For land to be designated in ASA, it has to be designated by being in Current Agricultural Use Value, and be in an agriculture district as designated by the county land use plan.
“Right now we tend to fund urban sprawl,” said Krebs. “We need to start funding in-fill, to fill up the existing vacant lots in urban areas. People are gobbling up farmland because cities are rapidly becoming unattractive to live in.
Logan said the first bill would seek to stop public funding for helter-skelter development. The law would ask the Ohio Public Works Commission to not fund, through Issue 2 monies, any unnecessary duplication of infrastructure.
“It’s taxpayers’ dollars that go to fund these improvements, and we should be very prudent about spending public money,” said Logan.
Logan would like to see the commission give priority to Certified Well-Planned Counties when granting financial assistance for local infrastructure projects.
The bill also makes changes to laws regarding household sewage disposal, by allowing county commissioners to establish areas of the county that are not suitable for septic tanks based on scientific criteria (such as PERC analysis).
Changes would also be rendered to the Ohio estate tax law. “We want to forgo the state estate tax when land is transferred but remains in ag production,” Logan said. “But the farm would be eligible only if it is in a county that is designated as a Certified Well-Planned County.

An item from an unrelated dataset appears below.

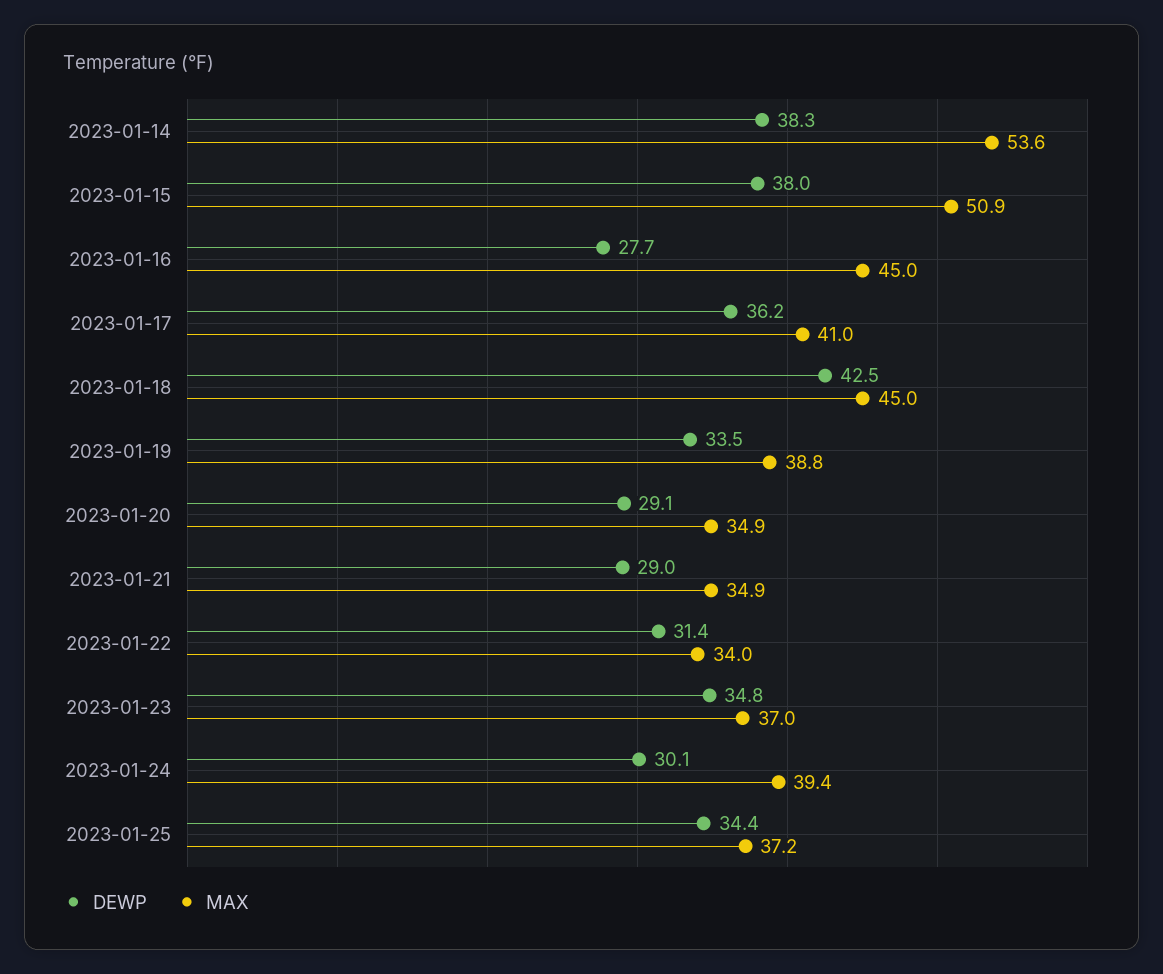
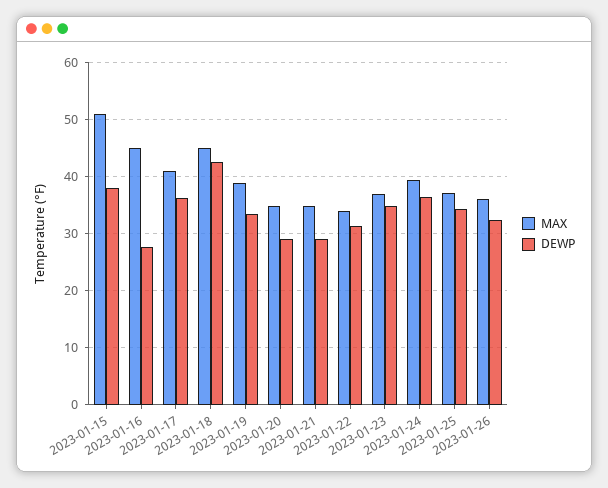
DEWP, 2023-01-14: 38.3 -> none
MAX, 2023-01-14: 53.6 -> none
DEWP, 2023-01-24: 30.1 -> 36
MAX, 2023-01-26: none -> 36
DEWP, 2023-01-26: none -> 32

“We want state and local officials to think about how, when, where and why we grow. We are not against growth, but we want it to be better planned. This bill creates planning that is permissive and locally driven.”
Although Ohio ag district law is different in some respects from Iowa’s ag security district law that was recently struck down, Krebs said Ohio law was nonetheless based on Iowa’s, and it will be only a matter of time and law suits before Ohio ag districts are stripped away.
“If you really want to be afraid, read the Iowa decision; it had 20 precedents, 15 federal in nature, that supported ag districts. For us farmers, it was a grave, grave decision, probably the black day for agriculture in Ohio. We are looking at some zoning regulations to give us some protection in this post Iowa universe.”
The first bill will rely heavily on improved zoning specifications, Krebs said, and they anticipate using zoning as a vehicle to make other changes.
“We have ag zoning now that has no teeth,” Krebs said. “We need to get communities to enact zoning that has some very strong details with it, something that very clearly protects the farmer’s right to farm.”
He noted that a steel mill can be very noisy, and occasionally spews out some smoke, but since it is zoned industrial, specifically for industry, nobody sues the steel mill that it keeps them up at night.
CAUV qualification in Ohio is now 10 acres, and the Krebs-Logan bill last year would have raised that to 40 acres. In this year’s bill they have scaled that back to 20 acres.
“CAUV is meant for production agriculture,” Krebs emphasized. “If it is diluted too much for everybody with a five- or 10-acre hobby farm, they will eventually take it away from us.”
Krebs rejects the notion that CAUV should remain accessible to hobby farms or anyone with a few acres and a horse or two so that they could serve as a buffer between development and production agriculture.
“They have no buffering purpose at all,” he said. “Development just leap-frogs over them. Then you get the worst of both worlds, countryburbia.”